I need to get the properties of an interface to make sure that they match an object that implements it. For unit testing purposes.

So if changes are made to the interface the unit test should break if it isn't updated with the new members.

I've tried using the ts-transformer-keys package but it throws an error about not being a function.

   interface Test {
      mem1: boolean,
      mem2: string
   }

I would like to do something like this:

   console.log(Object.keys(Test))

and expect

   ['mem1', 'mem2'];

Answer 1

Interfaces don't exist at runtime, so extracting any information from an interface at run-time is not possible. You can create an object that has all the keys of the interface. The compiler will force you to specify all keys and will check that no extra keys are present so the duplication will never be out of sync with the interface:

interface Test {
    mem1: boolean,
    mem2?: string
}


function interfaceKeys<T>(keys: Record<keyof T, 1>) {
    return Object.keys(keys) as Array<keyof T>
}

console.log(interfaceKeys<Test>({
    mem1: 1,
    mem2: 1
}))

console.log(interfaceKeys<Test>({ // error
    mem1: 1,
}))

console.log(interfaceKeys<Test>({
    mem1: 1,
    mem2: 1,
    mem3: 1,     // error 
}))

play

Answer 2

您可以使用type SomeType = ClientType['birthdate']提取它

Answer 3

If you are okay with having it added during a compile time and you are using TypeScript >= 2.4.1, you can try the way proposed here .

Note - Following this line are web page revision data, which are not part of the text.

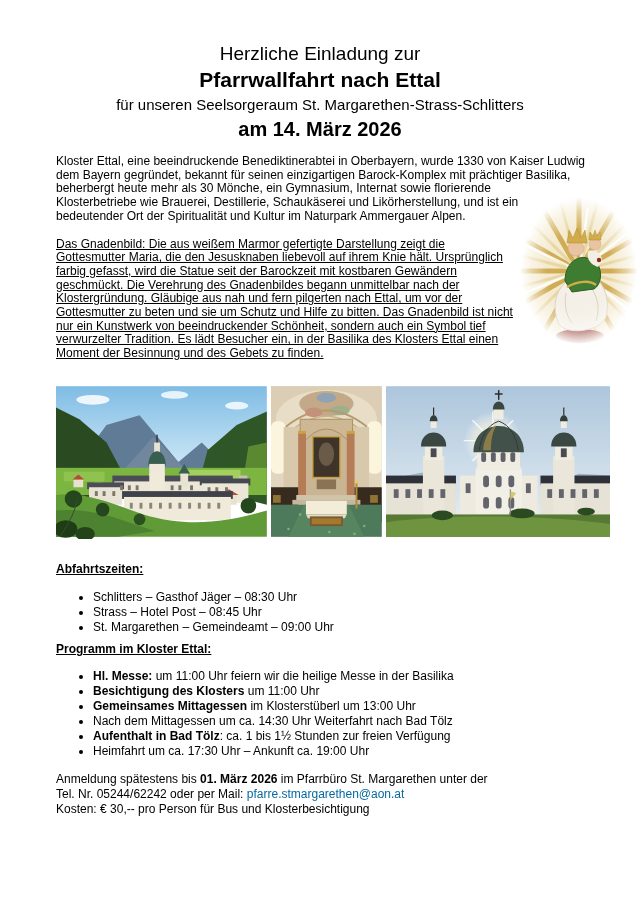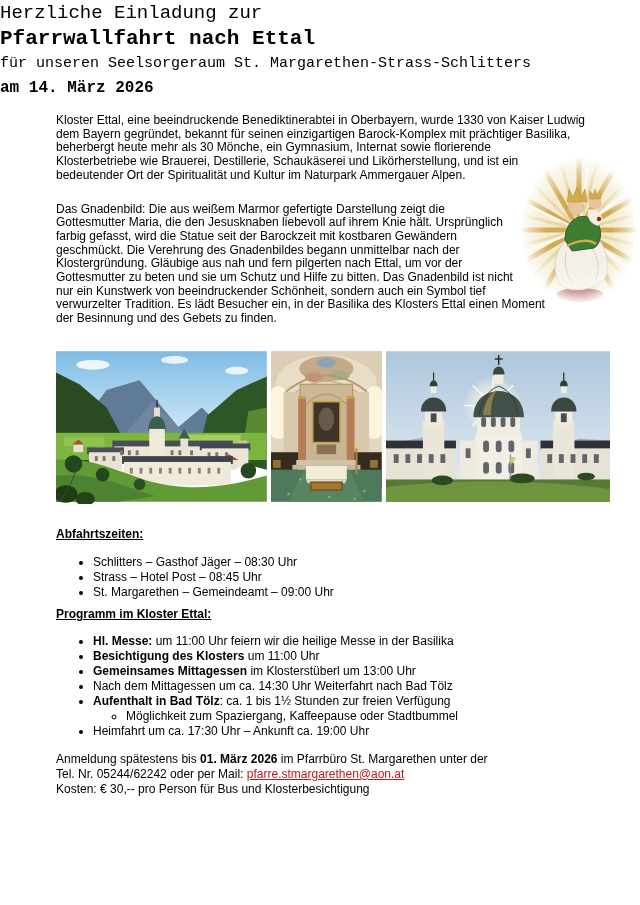--- a/index.html
+++ b/index.html
@@ -11,7 +11,7 @@
     overflow:hidden;
   }
   
-  .title-block { text-align:left;font-family:Liberation Mono, monospace; }
+  .title-block { padding-top:41px; text-align:center; }
   .t1 { font-size:19px; line-height:26px; font-weight:400; }
   .t2 { font-size:21px; line-height:26px; font-weight:700; }
   .t3 { font-size:15px; line-height:23px; font-weight:400; }

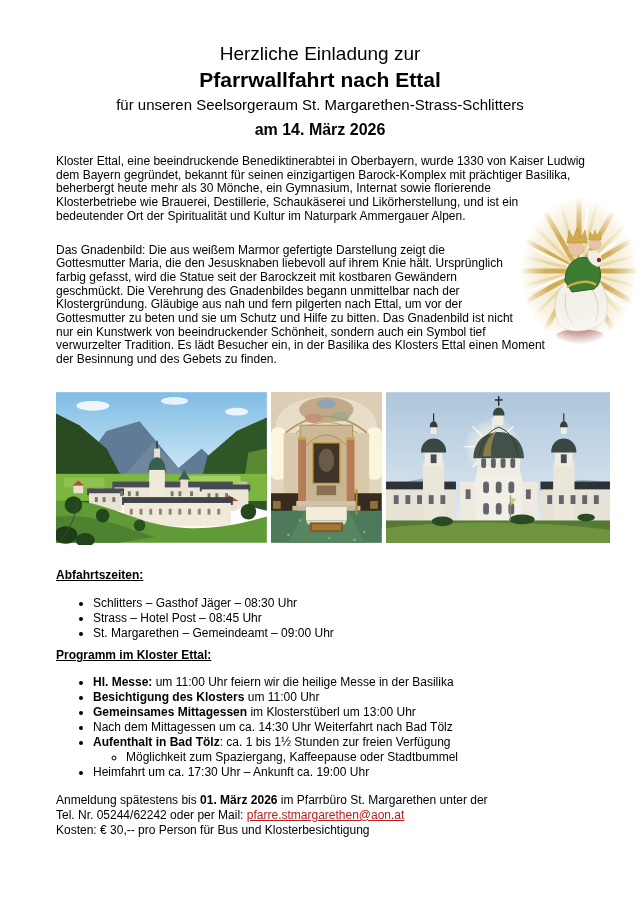--- a/index.html
+++ b/index.html
@@ -15,7 +15,7 @@
   .t1 { font-size:19px; line-height:26px; font-weight:400; }
   .t2 { font-size:21px; line-height:26px; font-weight:700; }
   .t3 { font-size:15px; line-height:23px; font-weight:400; }
-  .t4 { font-size:16px; line-height:27px; font-weight:700; }
+  .t4 { font-size:20px; line-height:27px; font-weight:700; }
   
   .content { padding-left:56px; padding-right:30px; font-size:12px; }
   

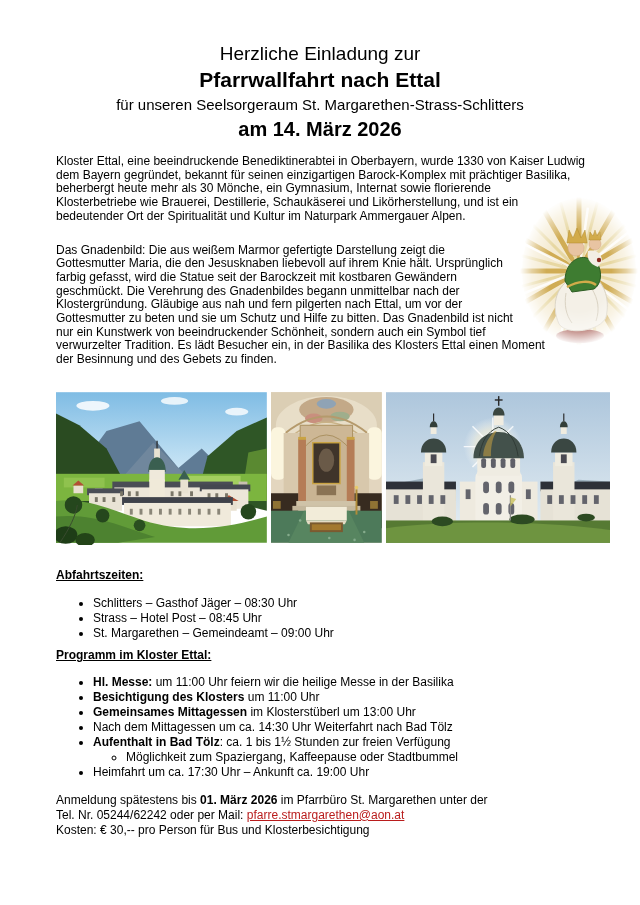--- a/index.html
+++ b/index.html
@@ -20,7 +20,7 @@
   .content { padding-left:56px; padding-right:30px; font-size:12px; }
   
   .intro { margin-top:12px; line-height:13.7px; text-align:left; }
-  .intro p + p { margin-top:20px; }
+  .intro p + p { margin-top:14px;text-decoration:underline; }
   .statue-float {
     float:right; width:118px; height:148px;
     margin:42px -28px 0 10px;

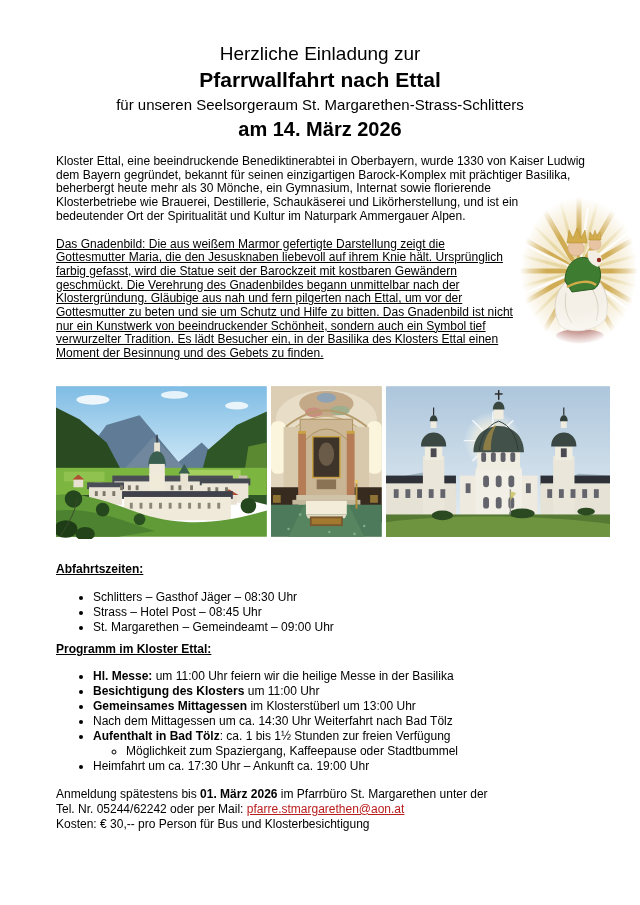--- a/index.html
+++ b/index.html
@@ -361,9 +361,6 @@
         <li><b>Gemeinsames Mittagessen</b><span> im Klosterstüberl um 13:00 Uhr</span></li>
         <li><b></b><span>Nach dem Mittagessen um ca. 14:30 Uhr Weiterfahrt nach Bad Tölz</span></li>
         <li><b>Aufenthalt in Bad Tölz</b><span>: ca. 1 bis 1½ Stunden zur freien Verfügung</span>
-          <ul class="subbullets">
-            <li>Möglichkeit zum Spaziergang, Kaffeepause oder Stadtbummel</li>
-          </ul>
         </li>
         <li><b></b><span>Heimfahrt um ca. 17:30 Uhr – Ankunft ca. 19:00 Uhr</span></li>
       </ul>

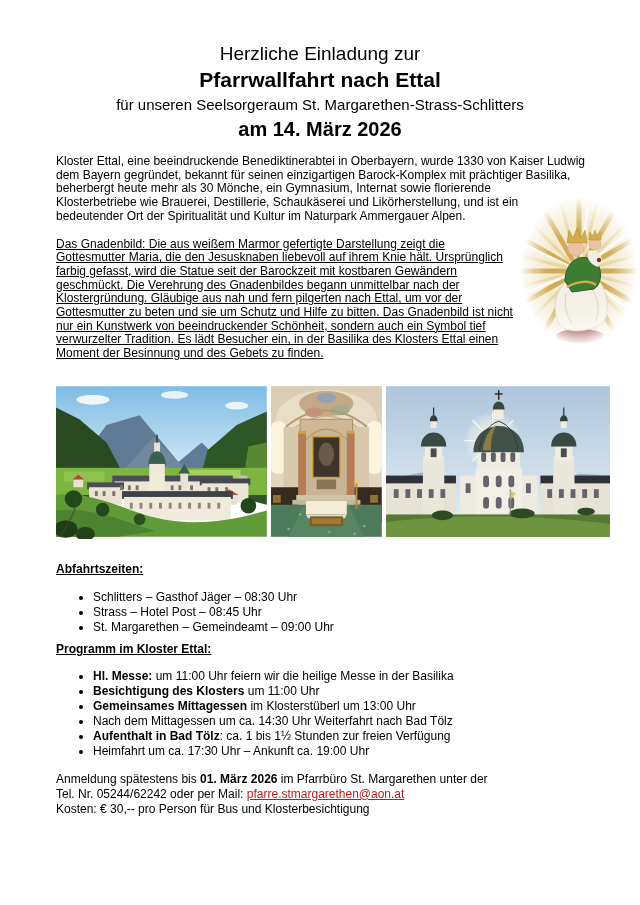--- a/index.html
+++ b/index.html
@@ -43,7 +43,7 @@
   ul.subbullets li { line-height:15px; }
   .registration { margin-top:4px; }
   .registration p { margin-top:13px; line-height:15px; }
-  .email { color:#b91c1c; text-decoration:underline; cursor:pointer;margin-top:45px; }
+  .email { color:#0369a1; cursor:pointer;margin-top:45px; }
 </style>
 </head>
 <body>

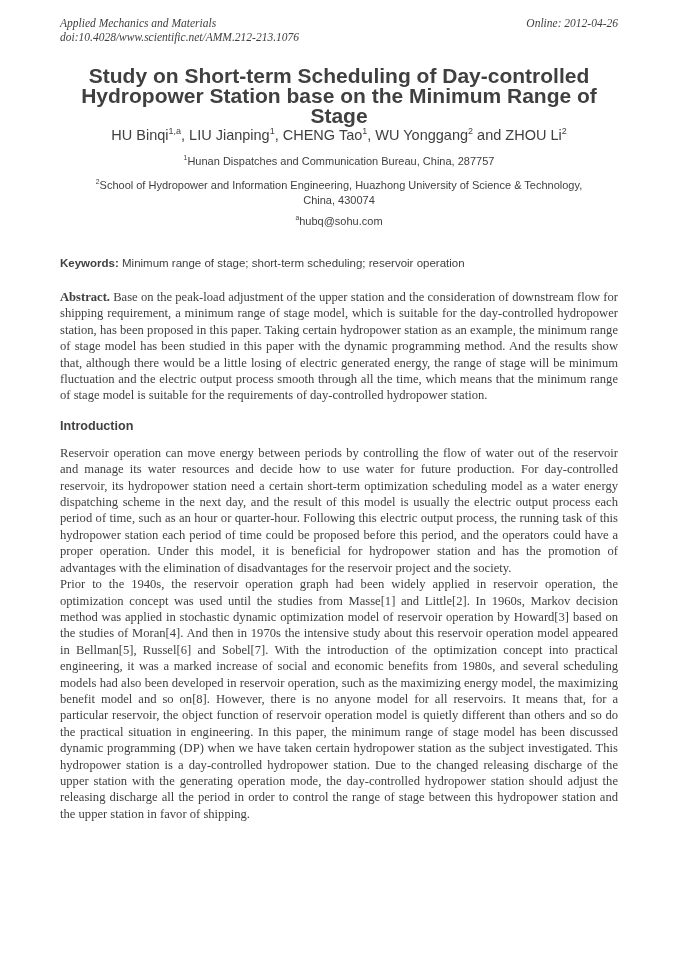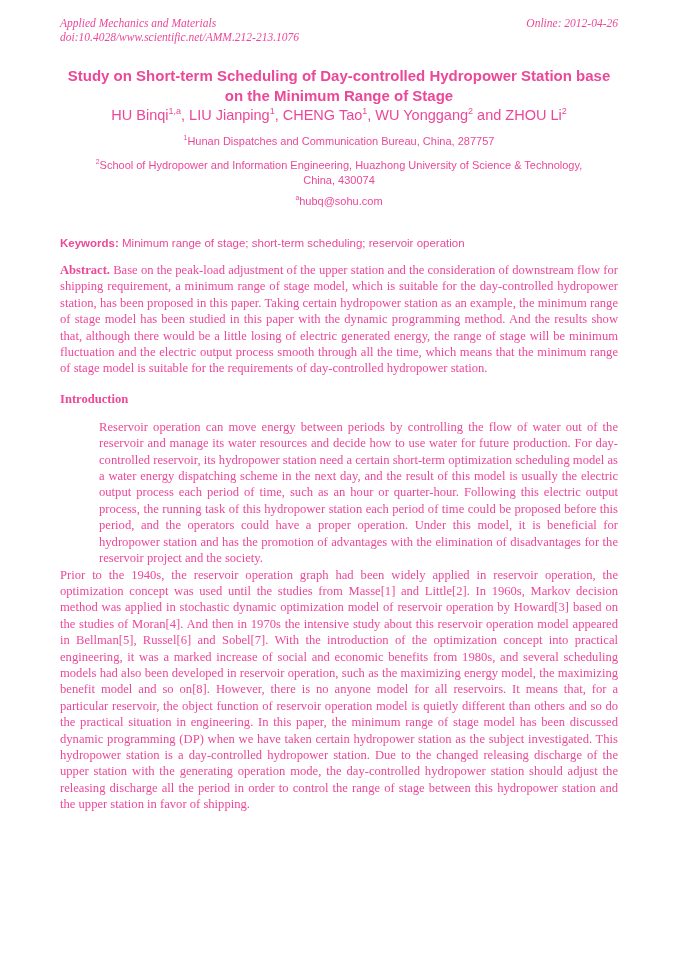--- a/index.html
+++ b/index.html
@@ -13,7 +13,7 @@
     width: 678px;
     height: 959px;
     background: #ffffff;
-    color: #ec4899;
+    color: #404040;
     padding: 17px 60px 0 60px;
     overflow: hidden;
   }

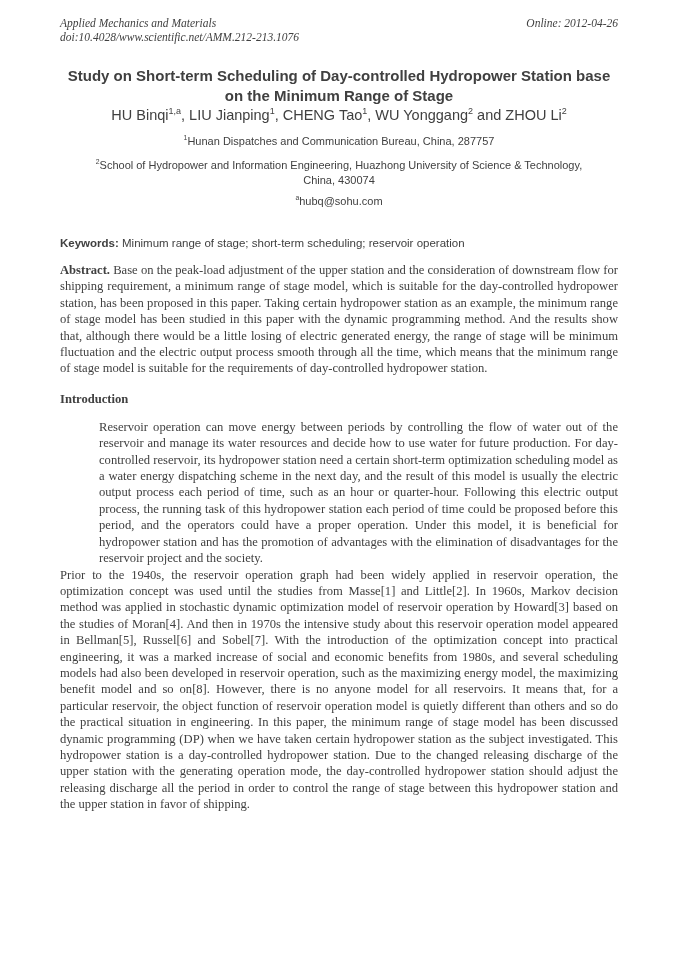--- a/index.html
+++ b/index.html
@@ -32,7 +32,7 @@
   .paper-title {
     font-family: "Liberation Sans", sans-serif;
     font-weight: bold;
-    font-size: 15px;
+    font-size: 21px;
     line-height: 20px;
     text-align: center;
     max-width: 582px;

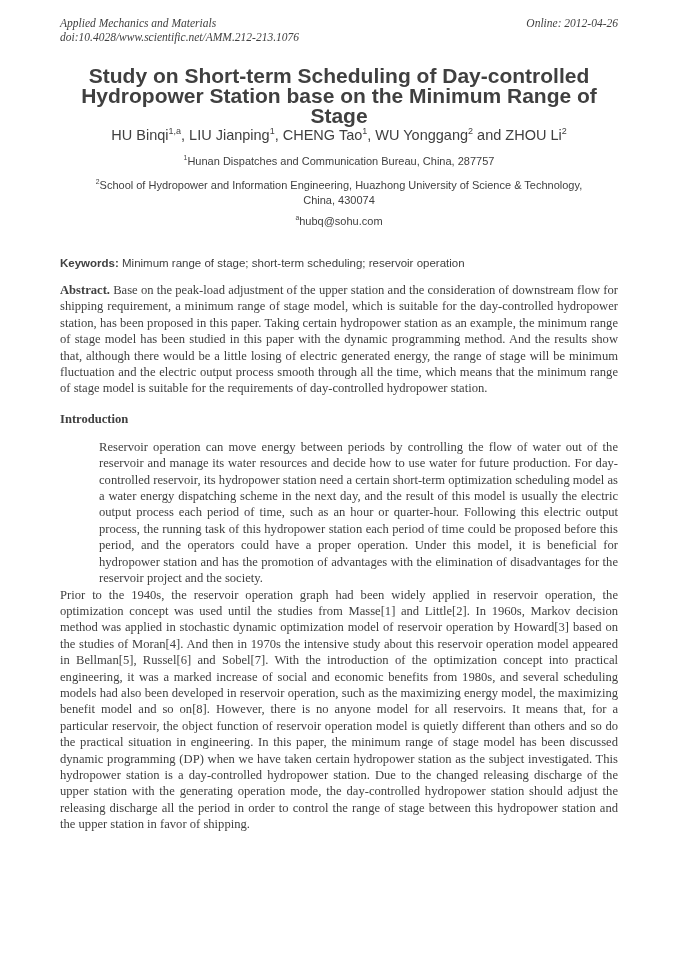--- a/index.html
+++ b/index.html
@@ -85,7 +85,7 @@
     text-align: justify;
     margin: 0;
   }
-  .abstract { margin-top: 11px; }
+  .abstract { margin-top: 18px; }
   .abs-label { font-weight: bold; }
   .section-heading {
     font-family: Liberation Serif, serif;

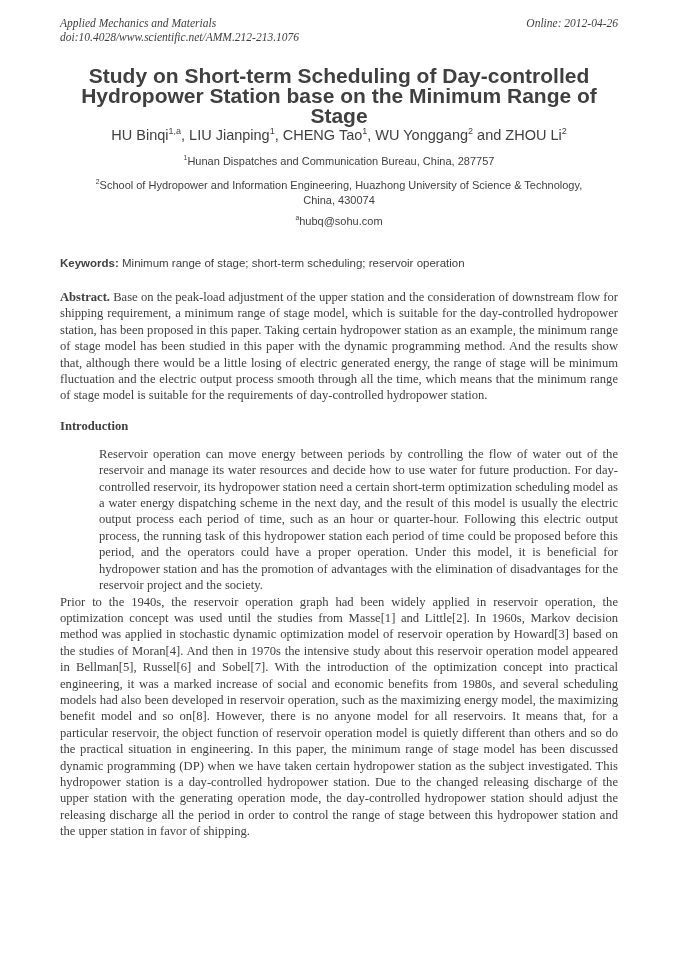--- a/index.html
+++ b/index.html
@@ -88,7 +88,7 @@
   .abstract { margin-top: 18px; }
   .abs-label { font-weight: bold; }
   .section-heading {
-    font-family: Liberation Serif, serif;
+    font-family: Liberation Sans, sans-serif;
     font-size: 12.6px;
     font-weight: bold;
     margin: 15px 0 0 0;

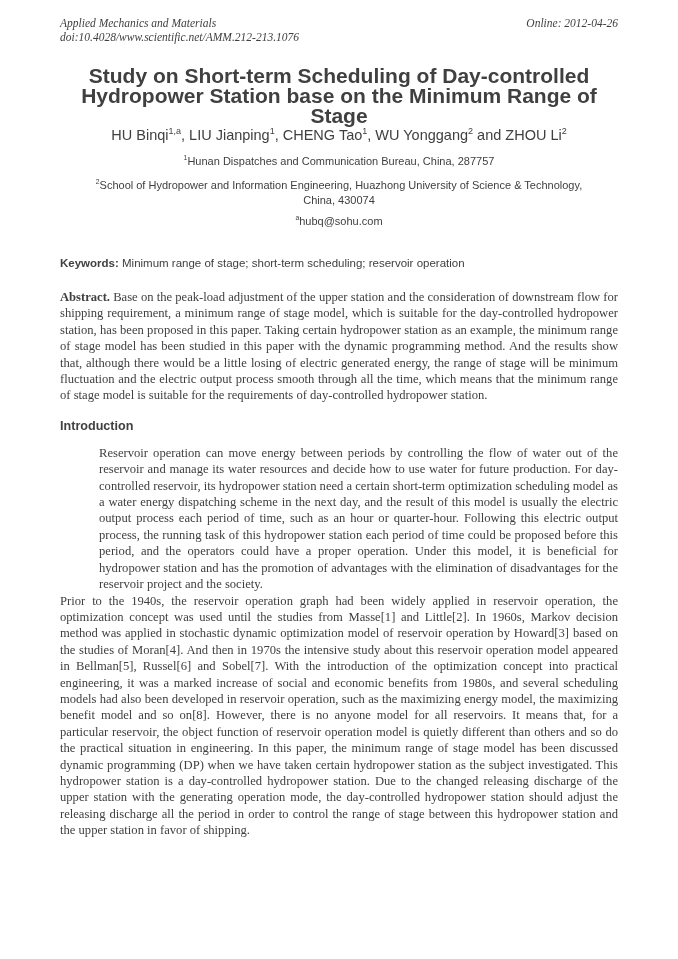--- a/index.html
+++ b/index.html
@@ -93,7 +93,7 @@
     font-weight: bold;
     margin: 15px 0 0 0;
   }
-  .body-para.first { margin-top: 12px; margin-left: 39px; }
+  .body-para.first { margin-top: 12px; }
 </style>
 </head>
 <body>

Basically, you should add the ts-transformer-keys dependency , custom transformer , like a basic one and you'll be able to list the properties like this:

import { keys } from 'ts-transformer-keys';

interface Props {
    id: string;
    name: string;
    age: number;
}

const keysOfProps = keys<Props>();

console.log(keysOfProps); // ['id', 'name', 'age']